In his book, ‘Reconsidering Reparations’, Taiwo emphasizes how we exist in a long, multi-generational struggle. We learn from our ancestors, pick up the projects we believe are worth continuing, and try to pass the lessons we all have learned down to our descendants so that they may also carry forward these projects of liberation.

These projects have significant material, objective components—we can shape the institutions that future generations organize within and against. But there is also a significant subjective component of this intergenerational project, in the realm of ideas. I am not the first communist to emphasize the need to write and transmit the lessons we have learned from struggle down to future generations.

There are so many aspects to humanity’s story through time: the friendships, loves, losses; the moments of creativity, struggle, and connection with each other. But among all of that are the lessons which we pass down and the world that we shape for future generations—Those two things are the practical, material essence of human history.

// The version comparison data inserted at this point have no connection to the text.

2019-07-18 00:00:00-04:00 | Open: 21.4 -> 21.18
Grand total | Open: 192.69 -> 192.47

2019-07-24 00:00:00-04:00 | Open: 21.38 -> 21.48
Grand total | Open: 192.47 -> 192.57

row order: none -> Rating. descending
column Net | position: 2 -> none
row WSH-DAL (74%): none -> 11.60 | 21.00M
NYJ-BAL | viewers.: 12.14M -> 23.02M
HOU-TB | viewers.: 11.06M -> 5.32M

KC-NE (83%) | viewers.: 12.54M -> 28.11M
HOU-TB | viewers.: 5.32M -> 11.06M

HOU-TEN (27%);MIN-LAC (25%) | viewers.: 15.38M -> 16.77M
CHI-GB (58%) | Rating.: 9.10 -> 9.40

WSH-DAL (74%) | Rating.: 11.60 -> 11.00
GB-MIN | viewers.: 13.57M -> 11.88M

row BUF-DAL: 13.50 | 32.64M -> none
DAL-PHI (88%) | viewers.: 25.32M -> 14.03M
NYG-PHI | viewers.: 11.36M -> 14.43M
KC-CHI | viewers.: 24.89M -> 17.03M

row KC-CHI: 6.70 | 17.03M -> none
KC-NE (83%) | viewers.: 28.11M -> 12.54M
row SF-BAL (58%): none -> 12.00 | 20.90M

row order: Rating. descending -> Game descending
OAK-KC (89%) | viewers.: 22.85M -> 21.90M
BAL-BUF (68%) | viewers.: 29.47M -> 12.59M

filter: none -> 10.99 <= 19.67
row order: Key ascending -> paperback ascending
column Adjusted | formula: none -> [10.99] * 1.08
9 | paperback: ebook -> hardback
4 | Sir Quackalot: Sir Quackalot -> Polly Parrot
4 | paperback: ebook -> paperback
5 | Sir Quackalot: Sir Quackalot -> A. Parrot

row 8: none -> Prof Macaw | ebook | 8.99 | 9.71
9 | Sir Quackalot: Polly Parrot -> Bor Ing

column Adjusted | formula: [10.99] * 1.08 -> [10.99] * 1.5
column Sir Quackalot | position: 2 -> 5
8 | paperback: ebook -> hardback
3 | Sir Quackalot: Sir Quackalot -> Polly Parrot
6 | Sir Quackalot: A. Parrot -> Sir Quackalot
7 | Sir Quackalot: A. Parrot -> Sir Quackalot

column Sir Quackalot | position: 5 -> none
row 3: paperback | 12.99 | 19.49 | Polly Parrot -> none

The lessons that organizers pass down form a thread that connects humanity’s conscious struggle for liberation across generations. With the technological advancement of language and thoughtful reflection beyond spoken word—with the effective application of reading, reflecting, and writing—our generational threads of shared struggle may be braided into an immense hawser of a rope; an unbreakable and undeniable force for the creation of our own history.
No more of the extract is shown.